__Records for the exercise__
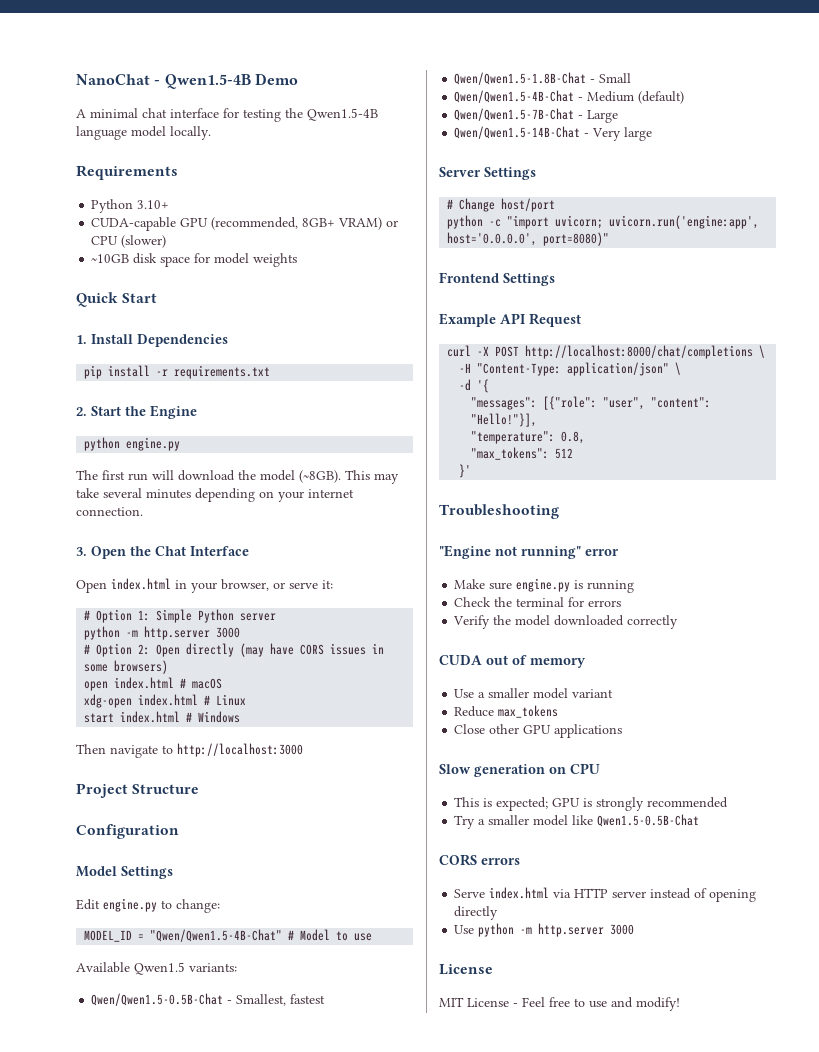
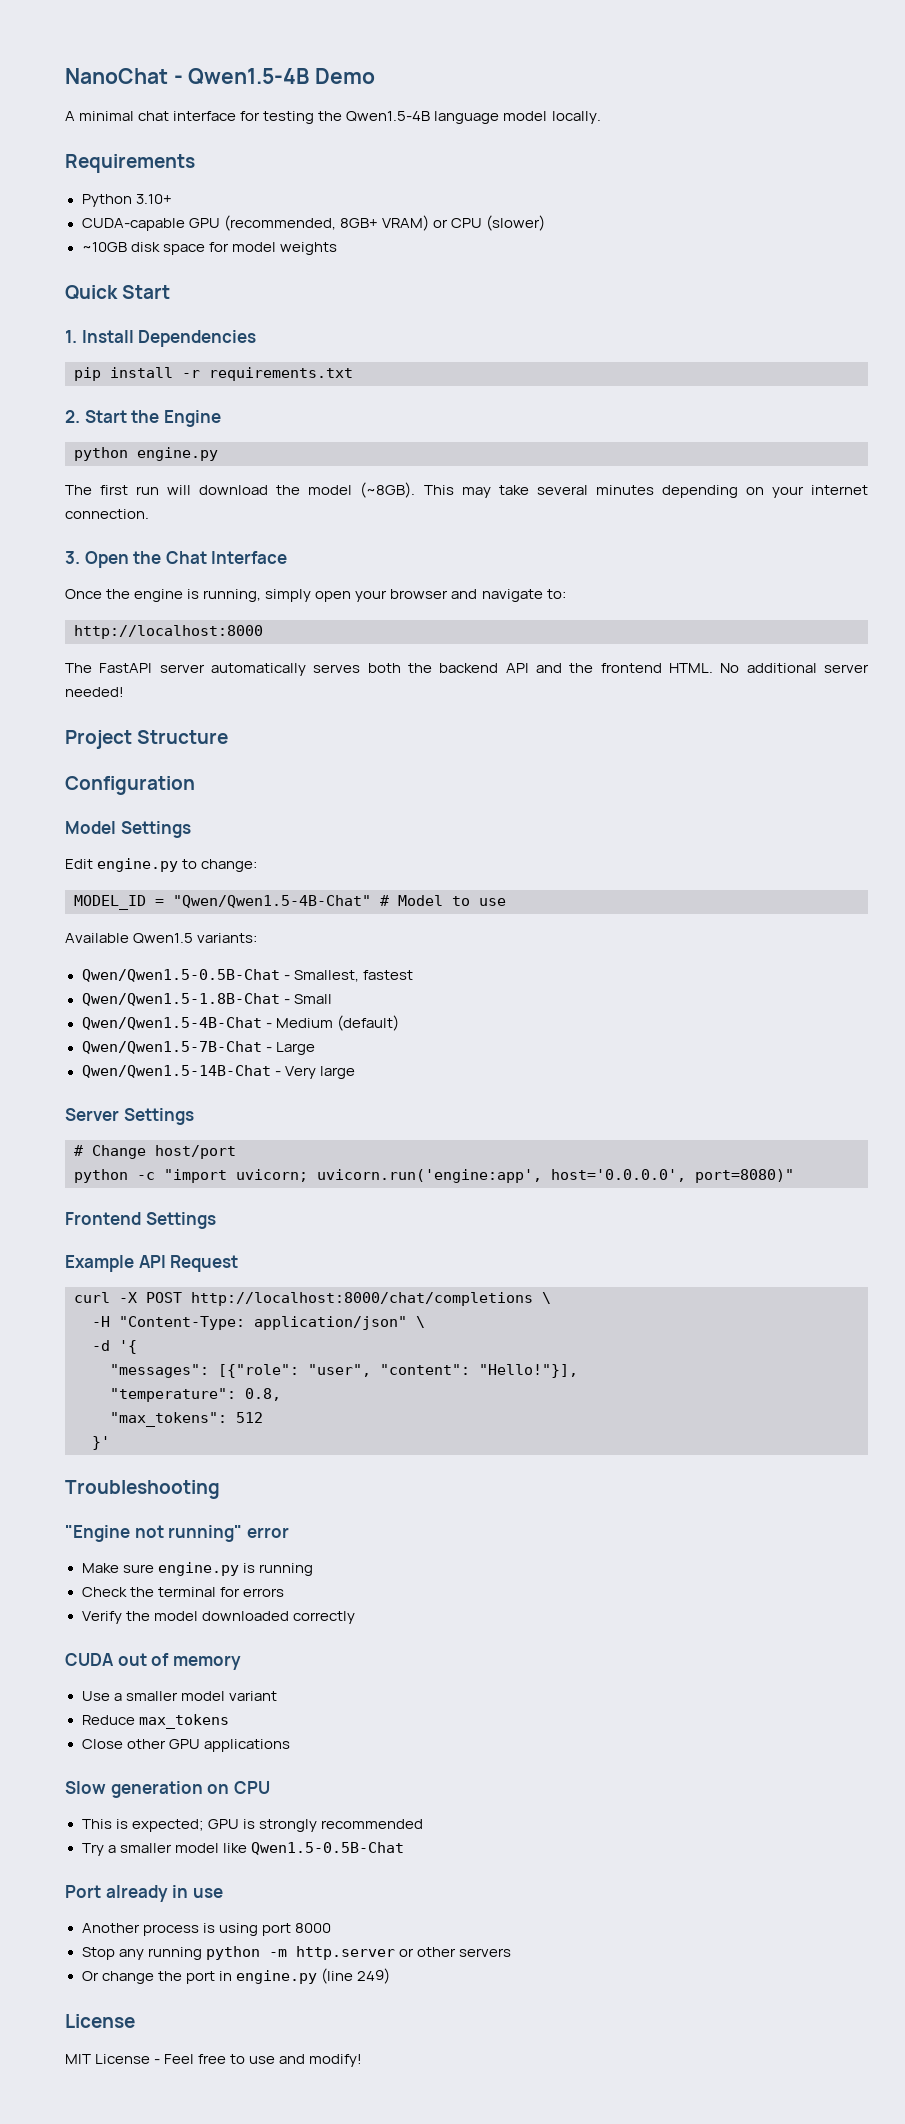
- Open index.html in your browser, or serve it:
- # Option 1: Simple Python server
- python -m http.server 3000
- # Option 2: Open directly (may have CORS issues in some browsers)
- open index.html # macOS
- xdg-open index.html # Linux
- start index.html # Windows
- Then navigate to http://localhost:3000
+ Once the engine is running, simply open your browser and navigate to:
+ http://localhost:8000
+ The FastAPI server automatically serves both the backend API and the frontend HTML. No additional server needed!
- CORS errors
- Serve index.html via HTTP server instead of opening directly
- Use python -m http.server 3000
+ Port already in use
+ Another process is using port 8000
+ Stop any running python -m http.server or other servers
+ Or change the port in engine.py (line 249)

__Assignment__
From the records above, copy every line that includes the word "directly".

__Completed task__
- # Option 2: Open directly (may have CORS issues in some browsers)
- Serve index.html via HTTP server instead of opening directly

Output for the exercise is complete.